Dataset entries
= = =
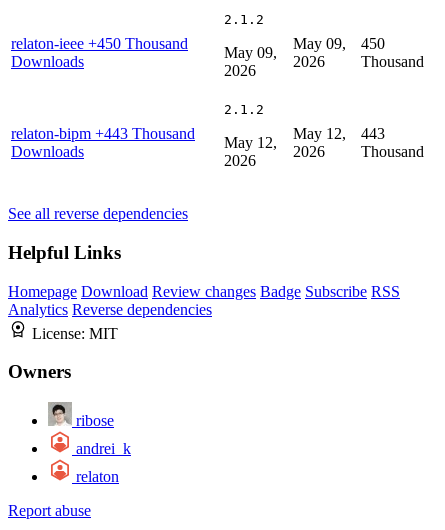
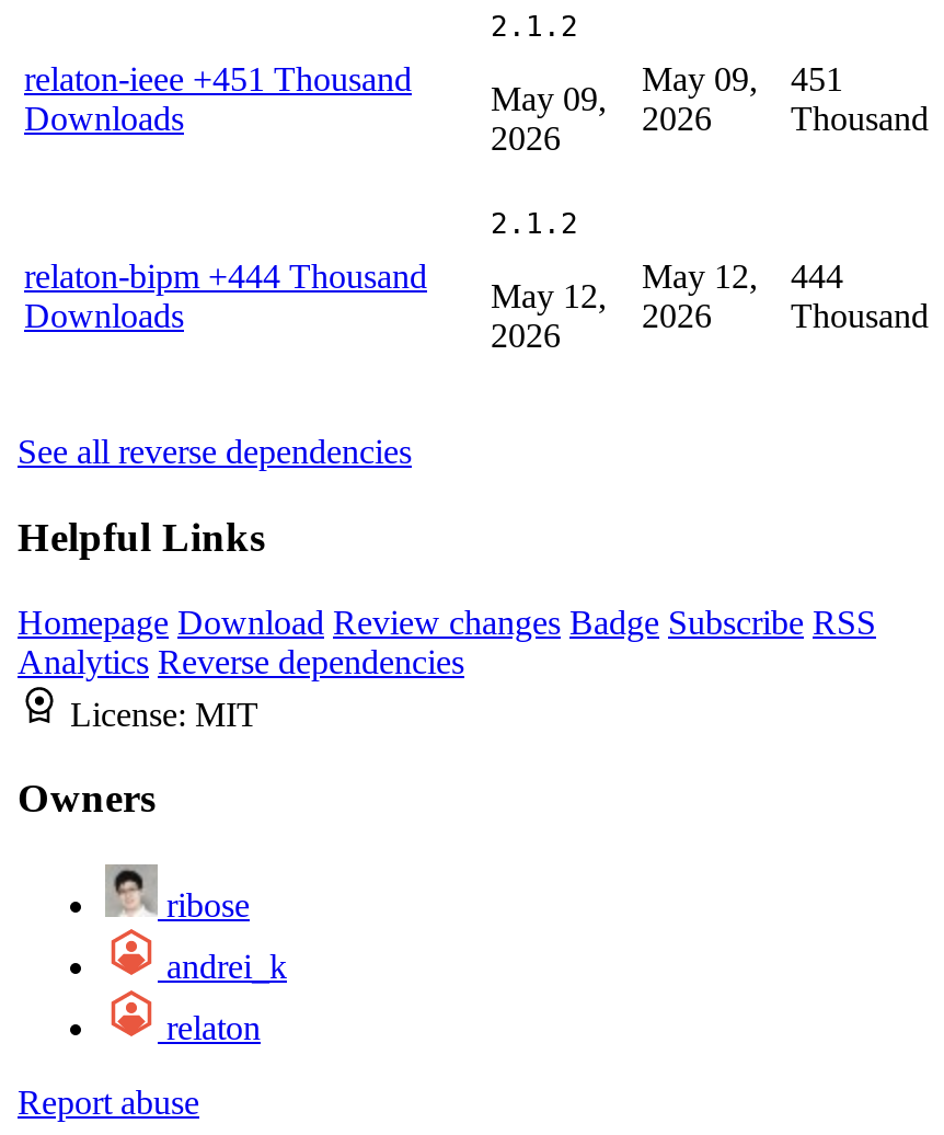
[11,35,188,52] relaton-ieee +450 Thousand -> [24,60,412,98] relaton-ieee +451 Thousand
[293,35,385,52] May 09, 450 -> [642,60,843,98] May 09, 451
[11,125,195,142] relaton-bipm +443 Thousand -> [24,258,427,295] relaton-bipm +444 Thousand
[293,125,385,142] May 12, 443 -> [642,258,843,295] May 12, 444

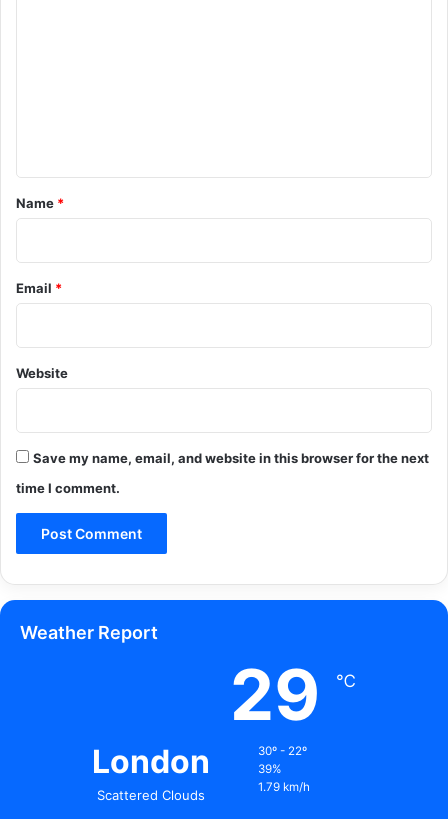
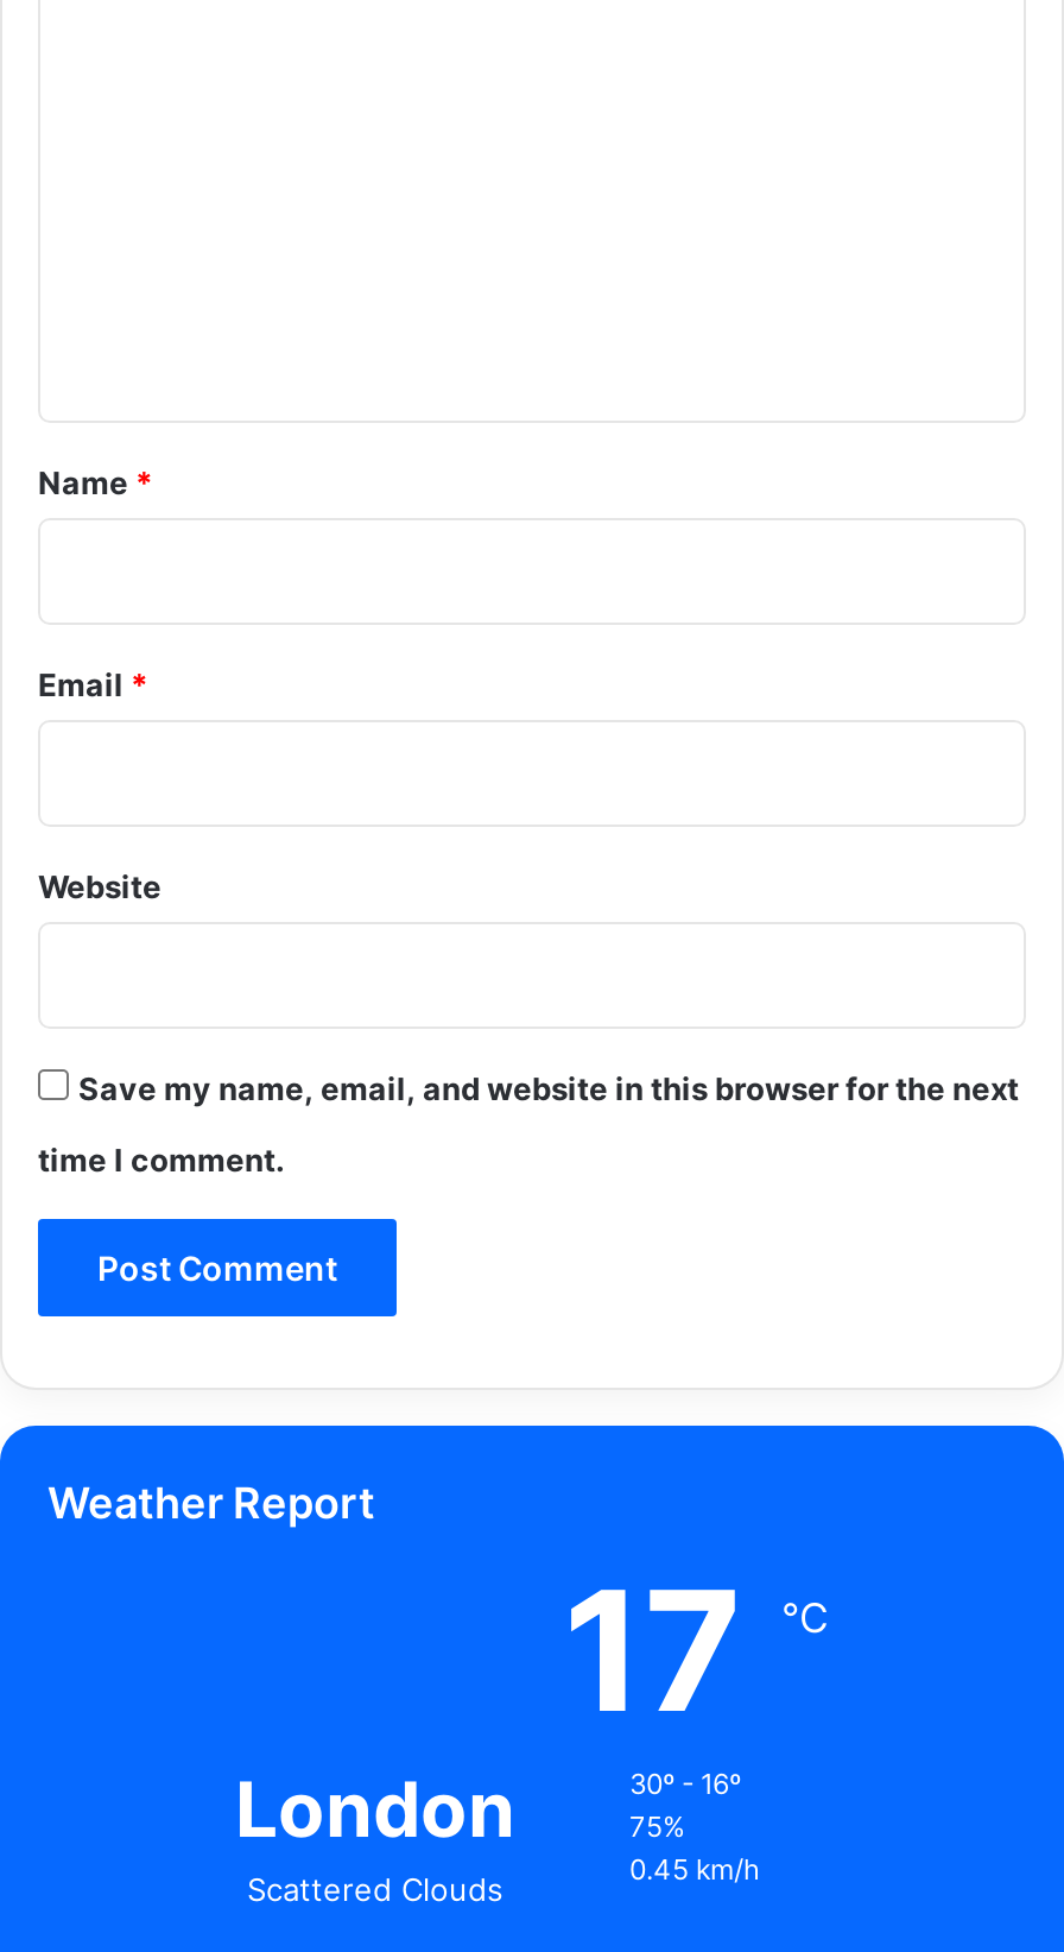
[230,652,356,737] 29 ℃ -> [563,1549,829,1751] 17 ℃
[255,744,307,758] 30º - 22º -> [622,1768,741,1801] 30º - 16º
[258,762,282,776] 39% -> [629,1810,686,1844] 75%
[258,780,310,794] 1.79 km/h -> [629,1853,760,1886] 0.45 km/h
= = =
* [Task item]
Nothing outside the span should appear: transcribe the lines from the one containing "[230,652,356,737] 29 ℃" through the last line of the records.

* [Output for this task]
[230,652,356,737] 29 ℃ -> [563,1549,829,1751] 17 ℃
[255,744,307,758] 30º - 22º -> [622,1768,741,1801] 30º - 16º
[258,762,282,776] 39% -> [629,1810,686,1844] 75%
[258,780,310,794] 1.79 km/h -> [629,1853,760,1886] 0.45 km/h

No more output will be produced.